Data for analysis below:
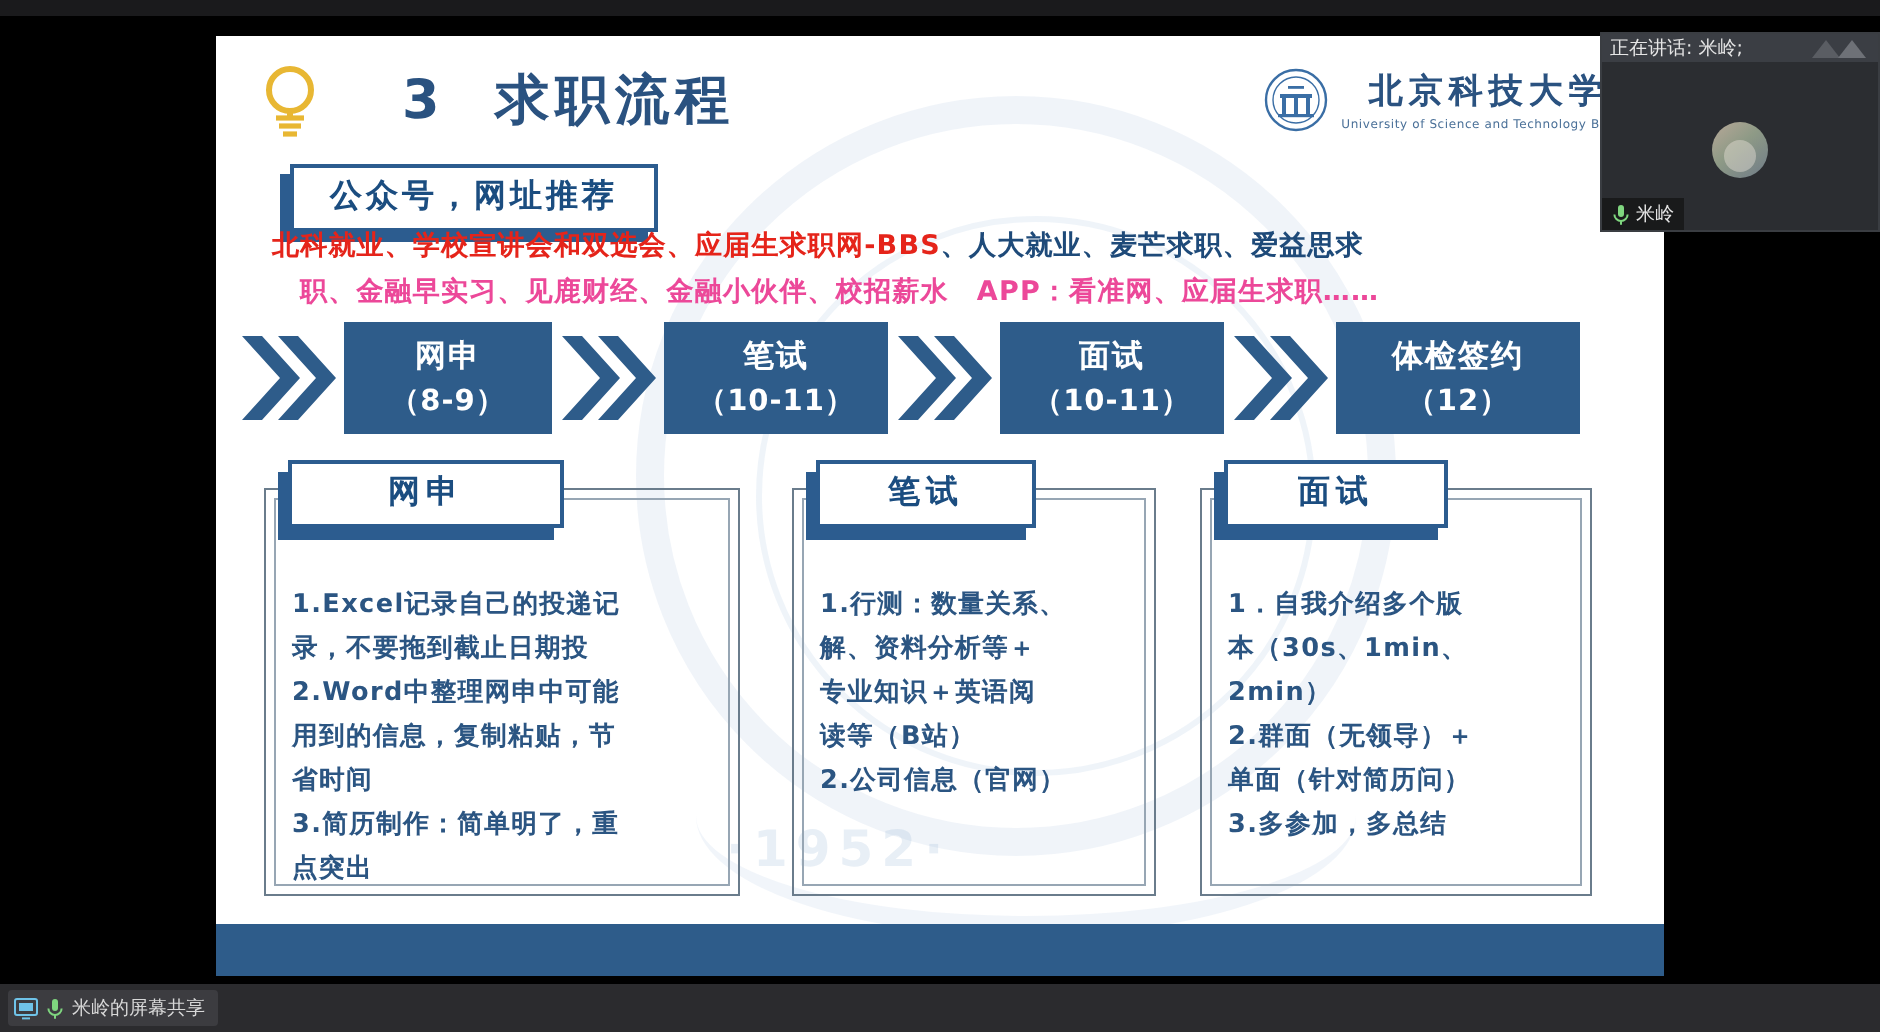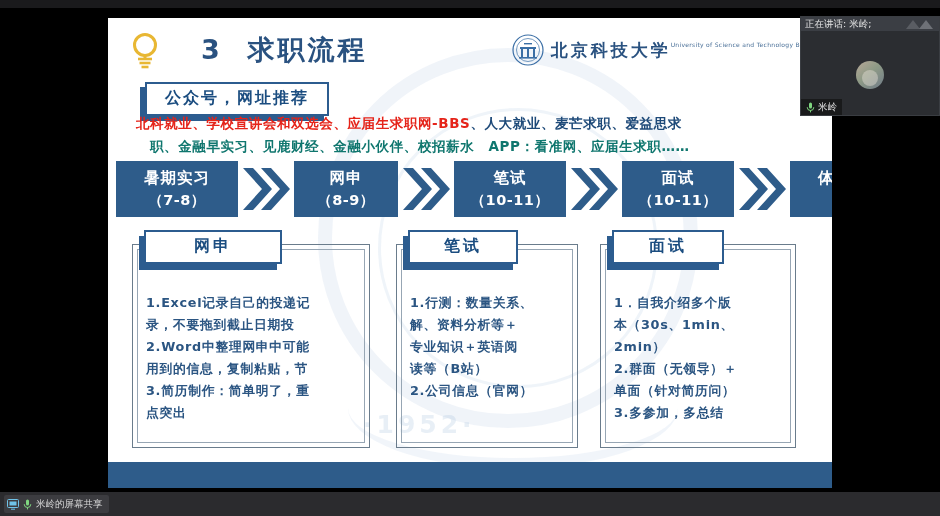--- a/index.html
+++ b/index.html
@@ -59,7 +59,7 @@
     display: flex; align-items: center; gap: 7px;
   }
   .logo-seal { width: 32px; height: 32px; flex: 0 0 auto; }
-  .logo-texts { display: flex; justify-content: center; }
+  .logo-texts { display: flex; flex-direction: column; justify-content: center; align-items: center; }
   .logo-cn {
     font-size: 17px; font-weight: bold; color: #2a5280;
     letter-spacing: 3px; font-family: "DejaVu Serif", "Liberation Serif", serif;

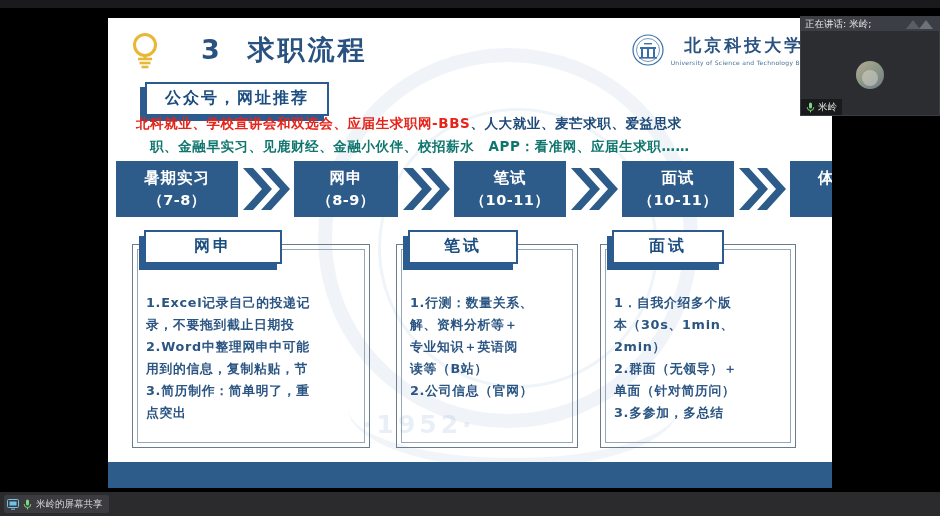--- a/index.html
+++ b/index.html
@@ -86,7 +86,7 @@
   .line { font-size: 13.5px; font-weight: bold; letter-spacing: .6px; line-height: 23px; white-space: nowrap; }
   .ln-red { color: #e5241a; }
   .ln-blue { color: #1e4a79; }
-  .line-2 { padding-left: 14px; color: #0f766e; }
+  .line-2 { padding-left: 14px; color: #ec4899; }
 
   
   .timeline { position: absolute; left: 8px; top: 143px; width: 712px; height: 56px;

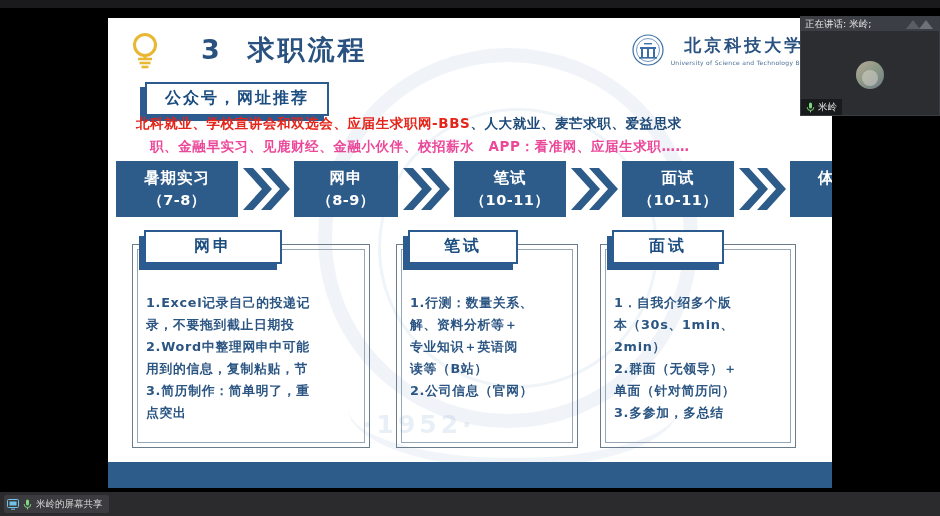--- a/index.html
+++ b/index.html
@@ -231,10 +231,6 @@
 
       <div class="timeline">
 
-        <div class="tl-box" style="width:122px">
-          <div class="tl-l1">暑期实习</div>
-          <div class="tl-l2">（7-8）</div>
-        </div>
 
         <div class="chev" style="width:56px">
           <svg width="52" height="48" viewBox="0 0 52 48">

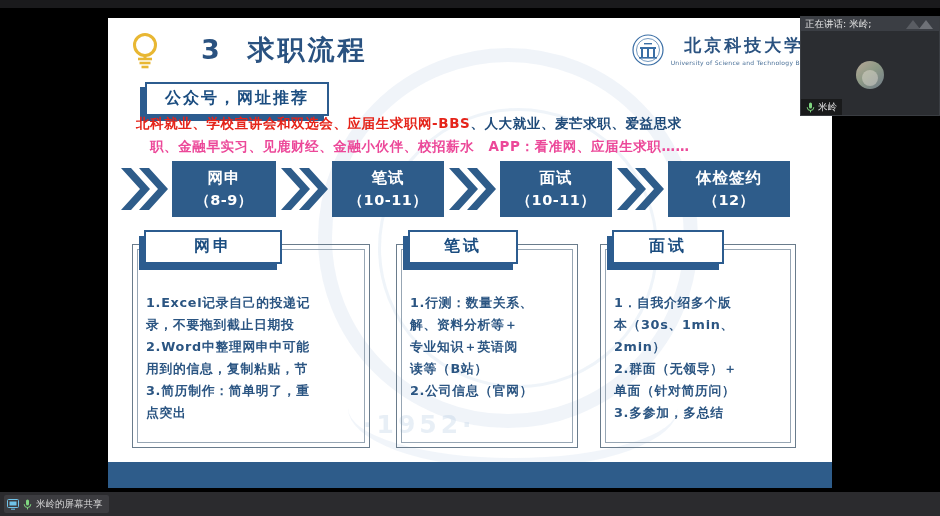--- a/index.html
+++ b/index.html
@@ -292,6 +292,7 @@
             <div>录，不要拖到截止日期投</div>
             <div>2.Word中整理网申中可能</div>
             <div>用到的信息，复制粘贴，节</div>
+            <div>省时间</div>
             <div>3.简历制作：简单明了，重</div>
             <div>点突出</div>
           </div>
End of Data for analysis.
Set down all of the entries exactly as they appear, but keep the images out.

** Result **
--- a/index.html
+++ b/index.html
@@ -59,7 +59,7 @@
     display: flex; align-items: center; gap: 7px;
   }
   .logo-seal { width: 32px; height: 32px; flex: 0 0 auto; }
-  .logo-texts { display: flex; justify-content: center; }
+  .logo-texts { display: flex; flex-direction: column; justify-content: center; align-items: center; }
   .logo-cn {
     font-size: 17px; font-weight: bold; color: #2a5280;
     letter-spacing: 3px; font-family: "DejaVu Serif", "Liberation Serif", serif;

--- a/index.html
+++ b/index.html
@@ -86,7 +86,7 @@
   .line { font-size: 13.5px; font-weight: bold; letter-spacing: .6px; line-height: 23px; white-space: nowrap; }
   .ln-red { color: #e5241a; }
   .ln-blue { color: #1e4a79; }
-  .line-2 { padding-left: 14px; color: #0f766e; }
+  .line-2 { padding-left: 14px; color: #ec4899; }
 
   
   .timeline { position: absolute; left: 8px; top: 143px; width: 712px; height: 56px;

--- a/index.html
+++ b/index.html
@@ -231,10 +231,6 @@
 
       <div class="timeline">
 
-        <div class="tl-box" style="width:122px">
-          <div class="tl-l1">暑期实习</div>
-          <div class="tl-l2">（7-8）</div>
-        </div>
 
         <div class="chev" style="width:56px">
           <svg width="52" height="48" viewBox="0 0 52 48">

--- a/index.html
+++ b/index.html
@@ -292,6 +292,7 @@
             <div>录，不要拖到截止日期投</div>
             <div>2.Word中整理网申中可能</div>
             <div>用到的信息，复制粘贴，节</div>
+            <div>省时间</div>
             <div>3.简历制作：简单明了，重</div>
             <div>点突出</div>
           </div>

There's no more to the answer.